- _WHAT IS BEING ASKED_: Read through the entries below and copy each line where "none" turns up.

(Edit tracking data)
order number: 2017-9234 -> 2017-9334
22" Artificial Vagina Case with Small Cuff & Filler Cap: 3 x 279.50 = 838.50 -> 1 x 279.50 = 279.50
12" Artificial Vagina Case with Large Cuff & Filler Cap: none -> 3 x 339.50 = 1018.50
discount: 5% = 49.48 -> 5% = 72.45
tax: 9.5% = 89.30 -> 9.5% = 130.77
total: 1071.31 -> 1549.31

--

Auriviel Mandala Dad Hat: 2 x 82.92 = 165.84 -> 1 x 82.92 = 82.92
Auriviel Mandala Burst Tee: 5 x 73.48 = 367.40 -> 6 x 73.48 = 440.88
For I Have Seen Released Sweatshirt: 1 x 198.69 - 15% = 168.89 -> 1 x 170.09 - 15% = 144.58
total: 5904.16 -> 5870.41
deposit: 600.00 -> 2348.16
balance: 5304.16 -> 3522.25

--

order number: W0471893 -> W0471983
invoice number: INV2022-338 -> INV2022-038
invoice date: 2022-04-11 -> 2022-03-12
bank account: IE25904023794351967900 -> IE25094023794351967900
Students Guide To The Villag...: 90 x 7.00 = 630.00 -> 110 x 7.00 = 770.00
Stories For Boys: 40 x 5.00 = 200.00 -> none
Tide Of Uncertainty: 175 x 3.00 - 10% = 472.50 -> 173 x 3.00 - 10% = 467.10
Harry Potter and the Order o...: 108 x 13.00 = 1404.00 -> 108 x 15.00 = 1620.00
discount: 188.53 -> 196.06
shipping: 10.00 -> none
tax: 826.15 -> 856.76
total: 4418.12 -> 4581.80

- _EXPECTED OUTPUT_:
12" Artificial Vagina Case with Large Cuff & Filler Cap: none -> 3 x 339.50 = 1018.50
Stories For Boys: 40 x 5.00 = 200.00 -> none
shipping: 10.00 -> none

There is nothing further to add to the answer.